How did plants develop photosynthesis? The story is really nothing more than a tale of biological thievery. More than a billion years ago, hungry, single-celled eukaryotes gobbled up photosynthetic cyanobacteria, integrating the bacteria’s light-feeding properties into their own biology.
That moment in evolutionary history is important to Distinguished Professor J. Clark Lagarias, Department of Molecular and Cellular Biology, and his colleagues in the College of Biological Sciences, as it marked the origin of chloroplasts, the cellular structures in plants responsible for photosynthesis.

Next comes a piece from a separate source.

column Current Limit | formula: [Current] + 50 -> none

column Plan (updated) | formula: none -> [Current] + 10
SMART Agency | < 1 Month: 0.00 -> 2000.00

As every high school biology student learns, photosynthesis is the conversion of light energy into chemical energy. The Lagarias Lab studies phytochromes, sensors outside of the chloroplasts which regulate the amount of light harvested for photosynthesis. These light sensors protect the chloroplasts from absorbing too much energy, which can kill the cell.

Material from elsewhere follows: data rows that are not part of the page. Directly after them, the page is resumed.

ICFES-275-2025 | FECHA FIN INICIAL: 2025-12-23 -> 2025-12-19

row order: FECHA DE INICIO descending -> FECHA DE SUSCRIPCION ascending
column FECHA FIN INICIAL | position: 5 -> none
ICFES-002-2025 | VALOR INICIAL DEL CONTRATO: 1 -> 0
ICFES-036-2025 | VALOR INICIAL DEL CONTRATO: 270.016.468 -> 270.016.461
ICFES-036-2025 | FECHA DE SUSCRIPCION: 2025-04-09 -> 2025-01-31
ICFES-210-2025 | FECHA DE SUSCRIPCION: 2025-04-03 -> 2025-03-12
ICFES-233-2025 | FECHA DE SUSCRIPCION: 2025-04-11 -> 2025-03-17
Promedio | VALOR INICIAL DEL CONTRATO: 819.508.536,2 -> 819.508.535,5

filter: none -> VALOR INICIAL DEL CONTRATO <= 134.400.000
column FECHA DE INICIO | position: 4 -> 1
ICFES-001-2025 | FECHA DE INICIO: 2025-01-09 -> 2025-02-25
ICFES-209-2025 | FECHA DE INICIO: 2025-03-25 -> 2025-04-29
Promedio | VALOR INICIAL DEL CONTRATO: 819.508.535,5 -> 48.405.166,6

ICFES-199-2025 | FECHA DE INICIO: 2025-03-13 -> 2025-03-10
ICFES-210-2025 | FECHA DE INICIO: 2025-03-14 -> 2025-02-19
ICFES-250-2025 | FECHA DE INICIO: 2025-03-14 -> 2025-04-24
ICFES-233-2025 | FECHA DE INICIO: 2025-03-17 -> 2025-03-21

To understand how light harvesting is controlled in the alga Chlamydomonas reinhardtii, an aquatic relative of plants which lack phytochromes, Lagarias focused on the pigments responsible for the blue-green color of cyanobacteria, which enable phytochromes in plants to sense light.
Publishing in The Plant Cell, Lagarias and his colleagues found that a pigment called biliverdin is essential to light-induced chlorophyll production in the alga. This discovery is helping scientists understand why diverse algae retain these pigments, although many lack phytochromes.
Out of darkness
Unlike plants, green algae such as Chlamydomonas don’t solely rely on the sun for energy. They can feed like an animal and survive in darkness, as long as an organic food source of carbon is available. Even in darkness, green algae can synthesize some chlorophyll, the pigment all plants require to absorb energy from sunlight.
“Green algae are similar to plants in that when you put them in light, they green up. In this case, they get darker green,” said Lagarias, noting that the production of chlorophyll is aided by light.
In the study, Lagarias and his colleagues switched off the gene critical for producing biliverdin in Chlamydomonas. As expected, the mutant alga synthesized a small amount of chlorophyll in the dark, yet failed to produce chlorophyll when grown in the light.
“These organisms grew really poorly in light,” said Lagarias. “When you take this mutant and put it in the light, it just doesn’t green up.”
But when the researchers added biliverdin to the growth medium, the Chlamydomonas mutant shifted from pale yellow to a green hue.
According to Lagarias, this indicates that biliverdin is integral to light-induced chlorophyll biosynthesis in this alga and possibly in all other algae.
"Without biliverdin, algae cannot see the light to green," he said.
This research was supported with funding from the NIH, NSF, U.S. Department of Energy, National Natural Science Foundation of China, Junior Thousand Talents Program of China and Huazhong Agricultural University Scientific and Technological Self-Innovation Foundation.